**What is expected:** Lines containing the word "text" are the ones to copy from the records below.

Front-end code edit data:
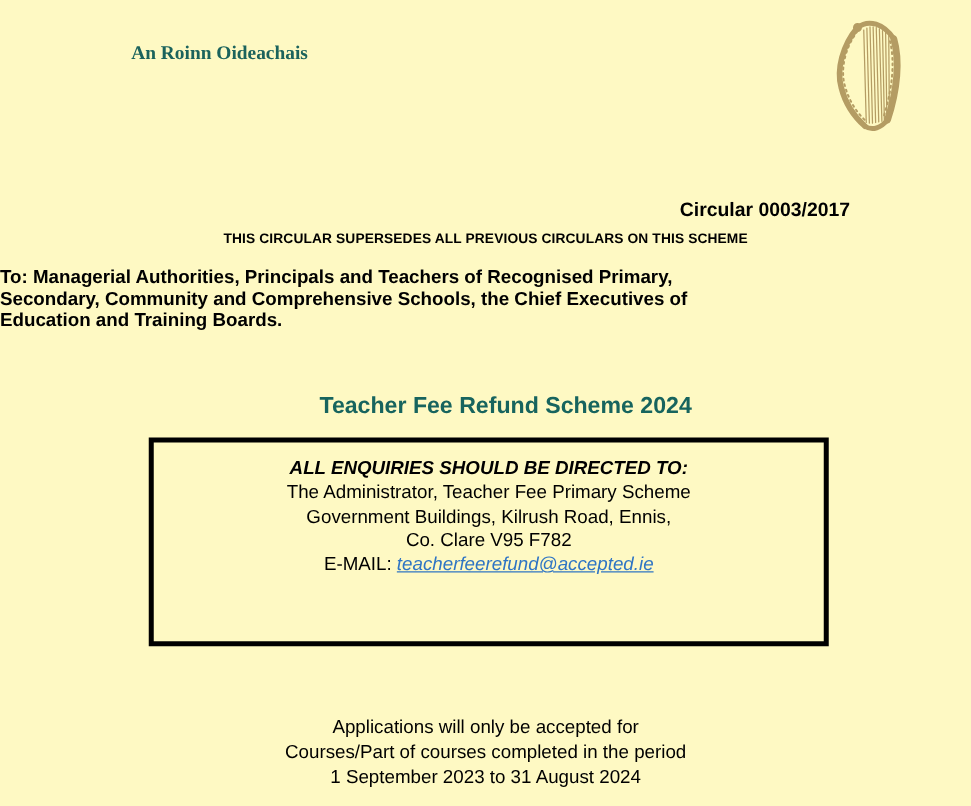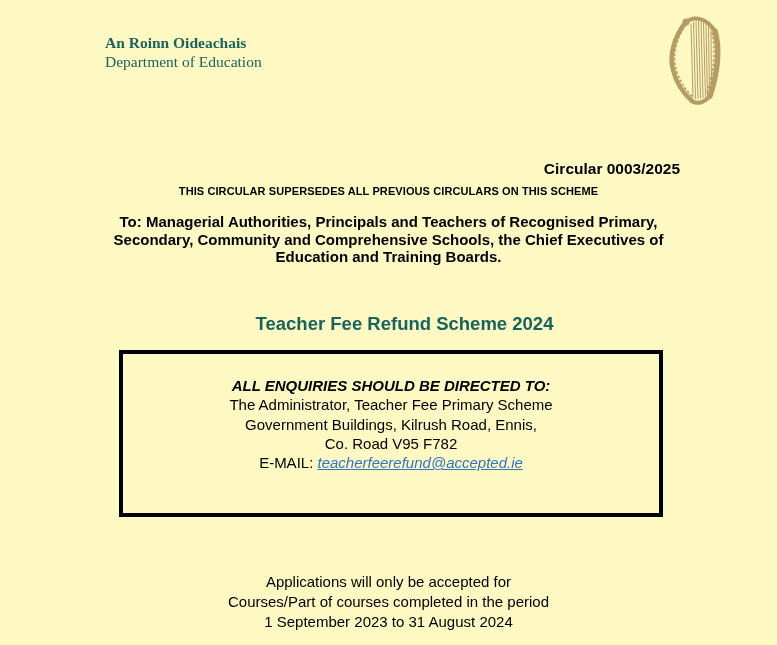--- a/index.html
+++ b/index.html
@@ -121,7 +121,6 @@
 
   <div class="logo">
     <div class="logo-irish">An Roinn Oideachais</div>
-    <div class="logo-english">Department of Education</div>
   </div>
 
   <div class="harp">

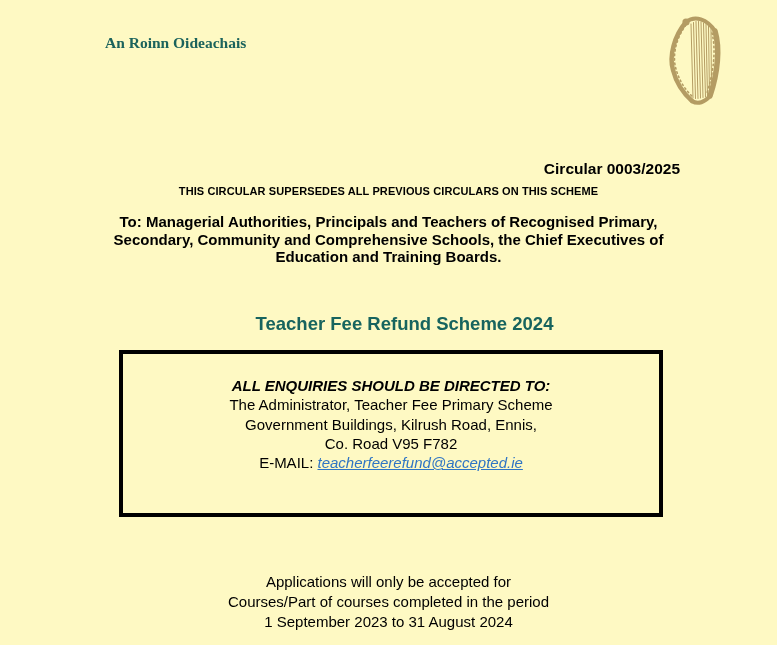--- a/index.html
+++ b/index.html
@@ -153,7 +153,7 @@
     </svg>
   </div>
 
-  <div class="circular-no">Circular 0003/2025</div>
+  <div class="circular-no">Circular 0003/2017</div>
 
   <div class="supersedes">THIS CIRCULAR SUPERSEDES ALL PREVIOUS CIRCULARS ON THIS SCHEME</div>
 

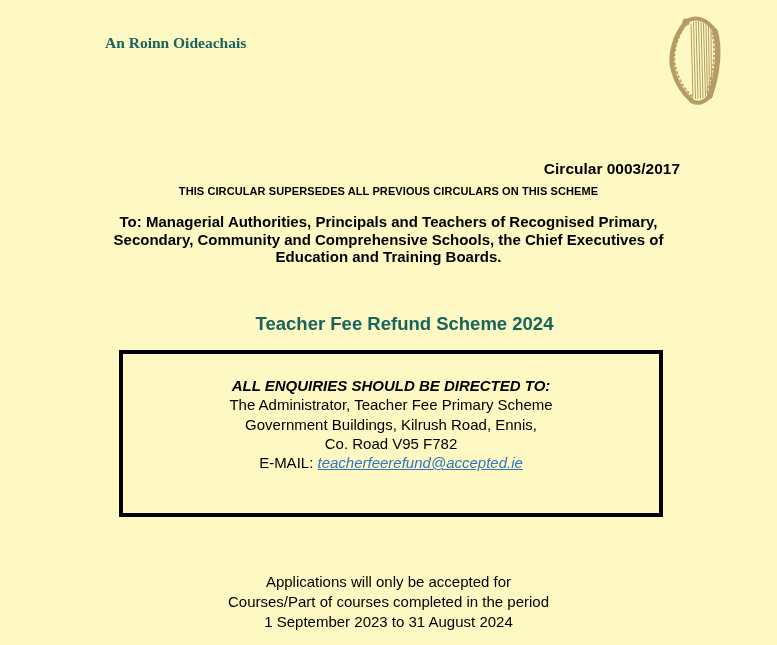--- a/index.html
+++ b/index.html
@@ -59,7 +59,6 @@
     top: 213px;
     left: 0;
     width: 100%;
-    text-align: center;
     font-weight: bold;
     font-size: 15px;
     line-height: 17.5px;

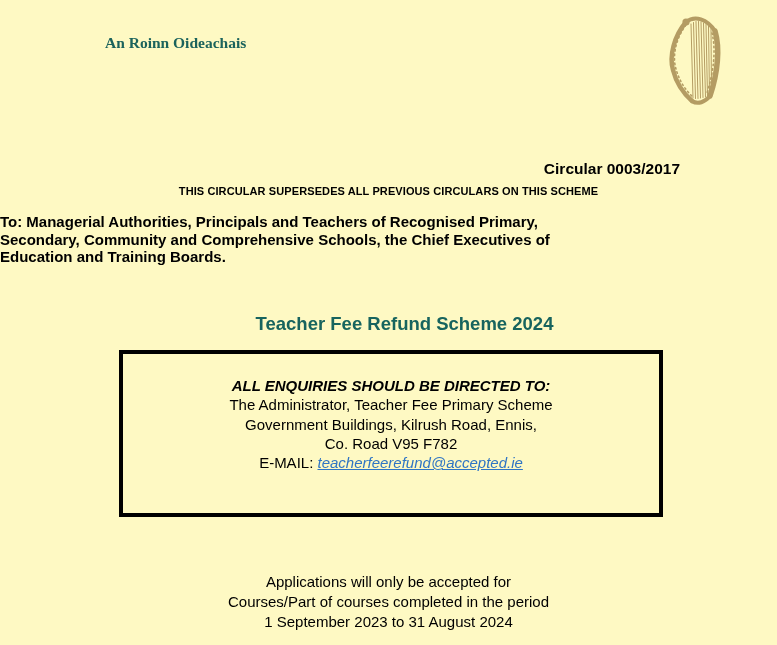--- a/index.html
+++ b/index.html
@@ -90,7 +90,7 @@
     text-align: center;
     font-size: 15px;
     line-height: 19.3px;
-    padding-top: 22px;
+    padding-top: 11px;
   }
   .enq-heading { font-weight: bold; font-style: italic; }
   .email-link {

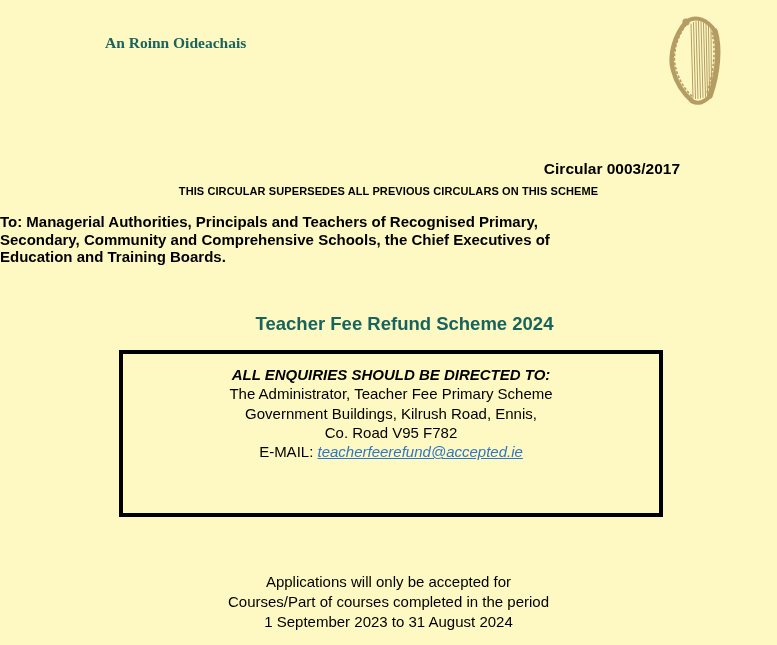--- a/index.html
+++ b/index.html
@@ -166,7 +166,7 @@
     <div class="enq-heading">ALL ENQUIRIES SHOULD BE DIRECTED TO:</div>
     <div class="enq-line">The Administrator, Teacher Fee Primary Scheme</div>
     <div class="enq-line">Government Buildings, Kilrush Road, Ennis,</div>
-    <div class="enq-line">Co. Road V95 F782</div>
+    <div class="enq-line">Co. Clare V95 F782</div>
     <div class="enq-email">
       <span>E-MAIL: </span><a href="#" class="email-link">teacherfeerefund@accepted.ie</a>
     </div>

**Response below:**
-    text-align: center;
     text-align: center;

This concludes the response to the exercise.